YOUR TASK ->
Copy out each line of the data that holds the word "none".

Before and after images:

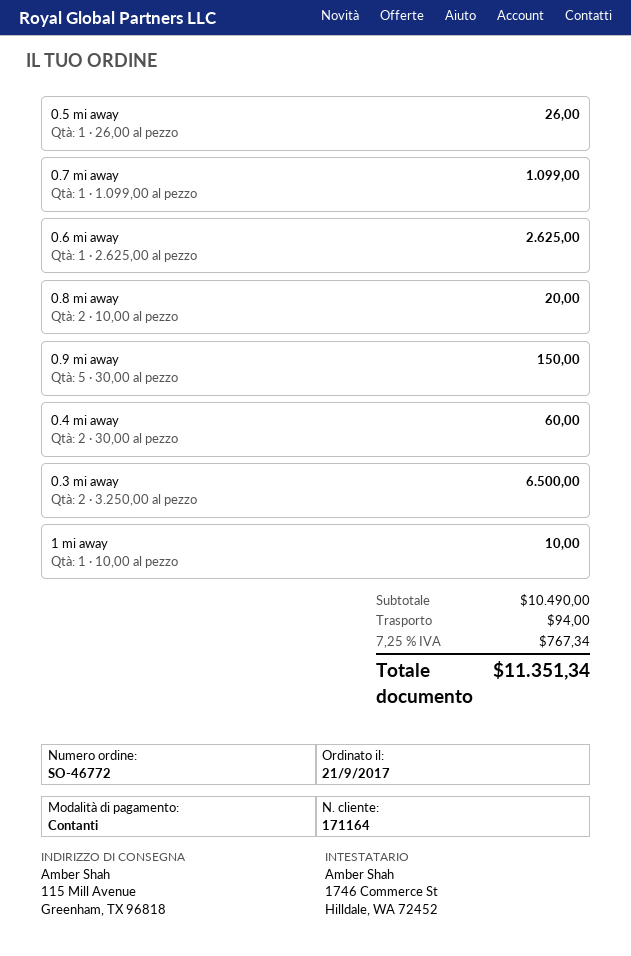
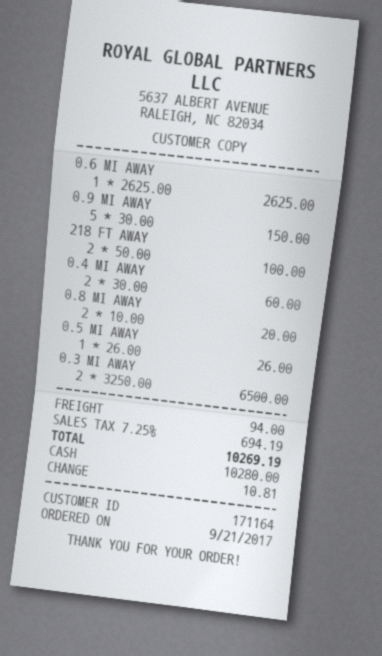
0.7 mi away: 1 x 1099.00 = 1099.00 -> none
1 mi away: 1 x 10.00 = 10.00 -> none
218 FT AWAY: none -> 2 x 50.00 = 100.00
tax: 7.25% = 767.34 -> 7.25% = 694.19
total: 11351.34 -> 10269.19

SOLUTION FOR THIS TASK ->
0.7 mi away: 1 x 1099.00 = 1099.00 -> none
1 mi away: 1 x 10.00 = 10.00 -> none
218 FT AWAY: none -> 2 x 50.00 = 100.00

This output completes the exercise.